#### Data shown
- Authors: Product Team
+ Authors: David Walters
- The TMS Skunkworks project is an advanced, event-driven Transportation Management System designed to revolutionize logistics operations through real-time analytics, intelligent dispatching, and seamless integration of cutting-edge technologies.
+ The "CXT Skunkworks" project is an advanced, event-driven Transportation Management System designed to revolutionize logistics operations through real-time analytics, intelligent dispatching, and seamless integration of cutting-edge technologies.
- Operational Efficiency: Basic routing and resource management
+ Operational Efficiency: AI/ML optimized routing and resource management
########
#### Data shown
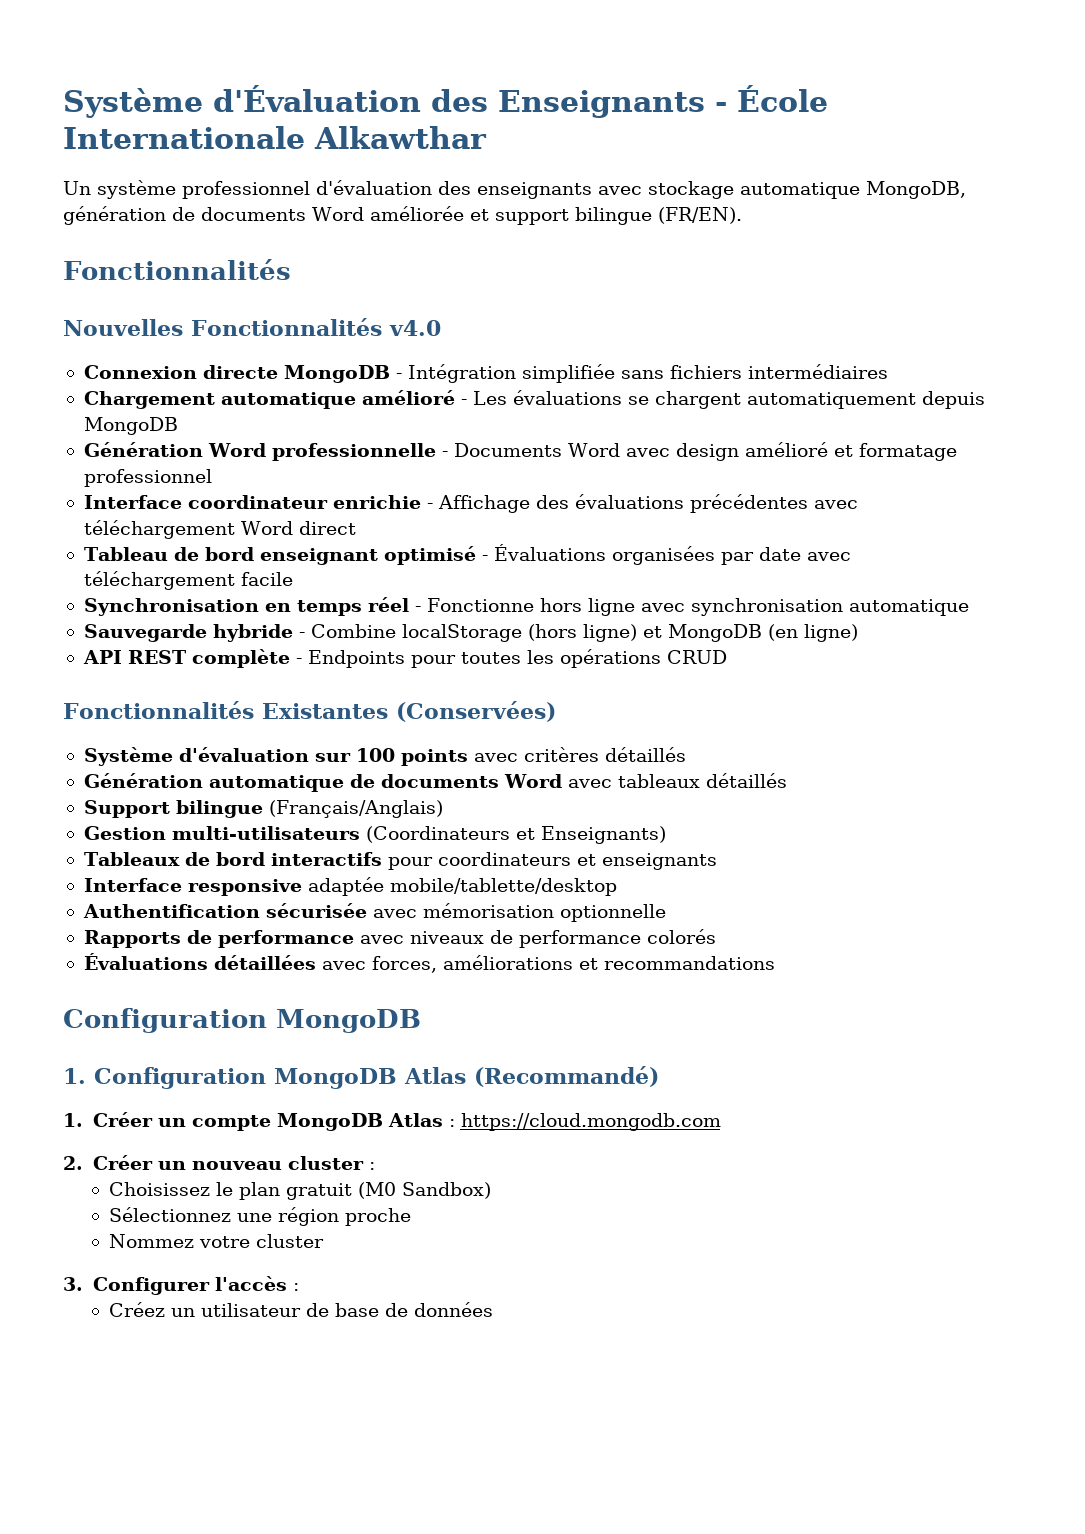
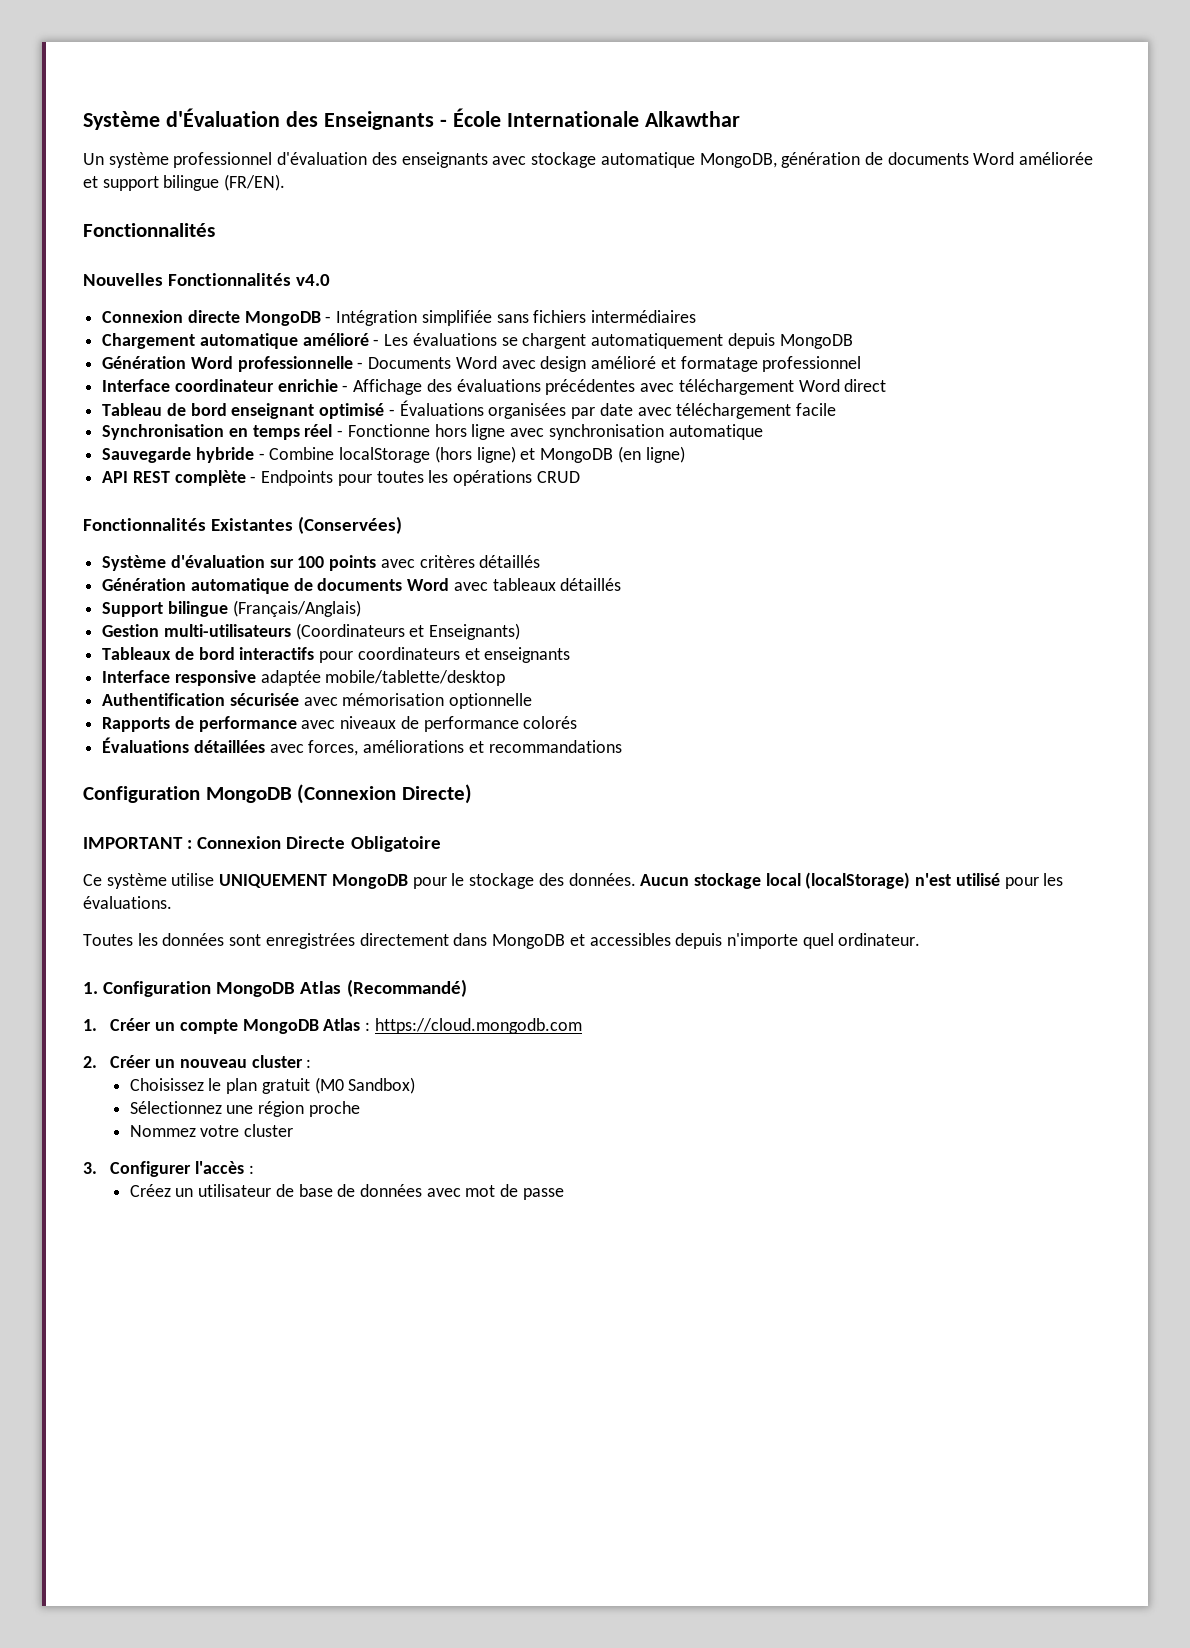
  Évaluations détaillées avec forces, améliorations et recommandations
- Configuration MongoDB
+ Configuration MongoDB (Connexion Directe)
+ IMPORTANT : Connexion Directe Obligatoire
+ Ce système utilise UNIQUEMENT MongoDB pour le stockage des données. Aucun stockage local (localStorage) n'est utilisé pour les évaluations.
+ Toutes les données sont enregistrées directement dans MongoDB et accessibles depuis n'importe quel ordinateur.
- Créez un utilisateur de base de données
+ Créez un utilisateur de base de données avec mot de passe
########
> **Problem to work on**: The reply should hold only the lines of the listing above starting at the line containing "pour les évaluations." and ending at the line containing "mot de passe", exactly as written.

> **Expected answer**:
+ Ce système utilise UNIQUEMENT MongoDB pour le stockage des données. Aucun stockage local (localStorage) n'est utilisé pour les évaluations.
+ Toutes les données sont enregistrées directement dans MongoDB et accessibles depuis n'importe quel ordinateur.
- Créez un utilisateur de base de données
+ Créez un utilisateur de base de données avec mot de passe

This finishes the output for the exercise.